Other Open-Source Medical Datasets
AIMI’s open-source medical datasets are not the only ones available for researchers. This movement is continuing to gain popularity around the world, resulting in the growing availability of this data. Here are some examples of other open-source medical datasets that are well-suited for open-source AI and ML healthcare applications.
- gov: The U.S. Department of Health & Human Services manages this repository filled with high-value health data. These datasets are US-centric and are frequently updated and added to. Researchers can easily search through these topic areas to find exactly what they need for their projects.
- CDC Wide-ranging Online Data for Epidemiological Research: WONDER is the CDC’s repository for US public health data. This platform makes it easy to query this data and create reports with a US-centric focus and population-level healthcare.
- World Health Organization: The WHO maintains the Global Health Observatory, which contains health data from all 194 member states of this organization. There are over 1,000 indicators that focus on a wide range of high-priority health topics. Since this data comes from around the world, it can be particularly helpful in addressing region-based AI biases that may be present in other data sets.
- gov: The Centers for Medicare and Medicaid Services maintain this repository with datasets provided by Medicare and Medicaid accepting institutions.
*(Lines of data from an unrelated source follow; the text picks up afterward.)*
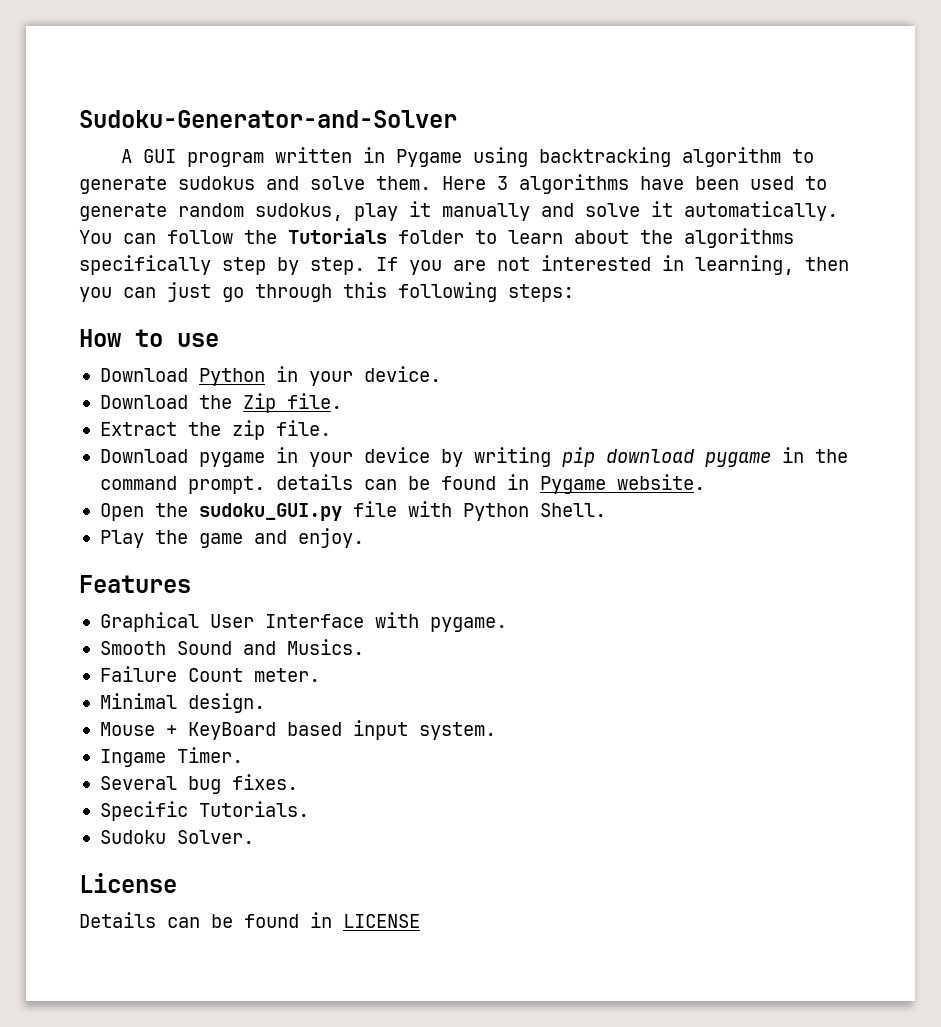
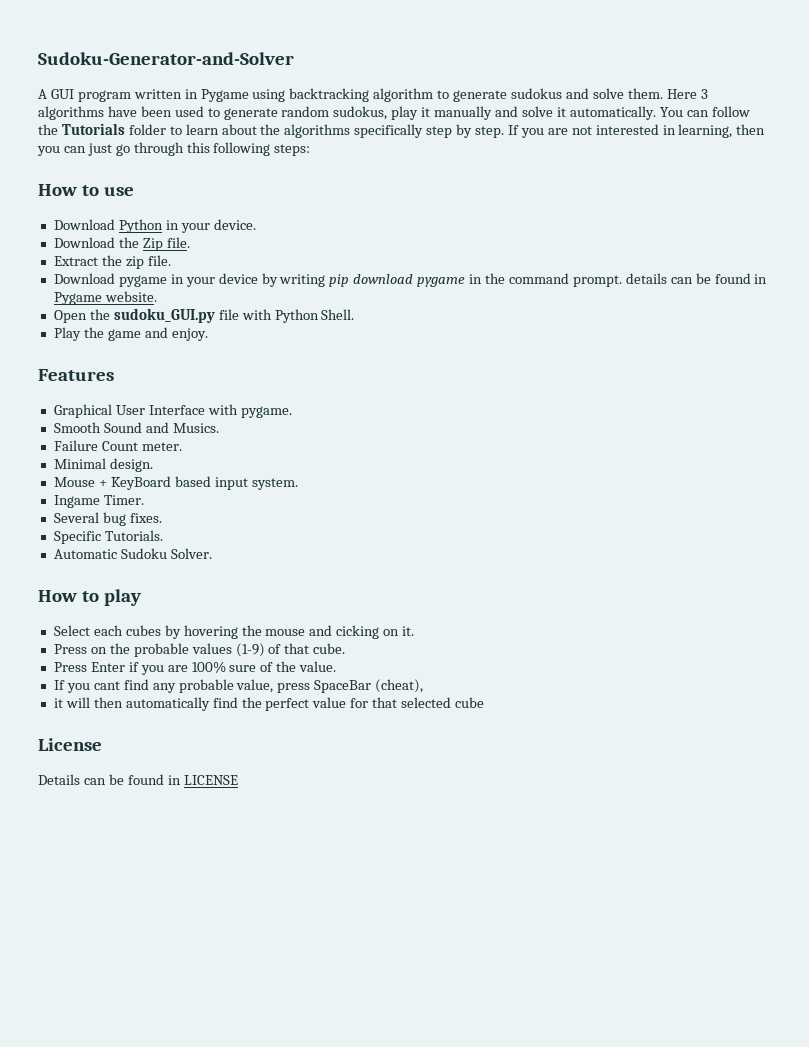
- Sudoku Solver.
+ Automatic Sudoku Solver.
+ How to play
+ Select each cubes by hovering the mouse and cicking on it.
+ Press on the probable values (1-9) of that cube.
+ Press Enter if you are 100% sure of the value.
+ If you cant find any probable value, press SpaceBar (cheat),
+ it will then automatically find the perfect value for that selected cube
This is a US-centric resource that covers healthcare services data.
- Kent Ridge Biomedical Datasets: This dataset repository offers biomedical datasets that are featured in peer-reviewed journals. It primarily focuses on genomic sequence data and similar topics.
Open-source medical datasets represent an important movement for making the world better for everyone. With organizations such as AIMI leading the way forward for the medical world, healthcare AI and ML research has never been brighter.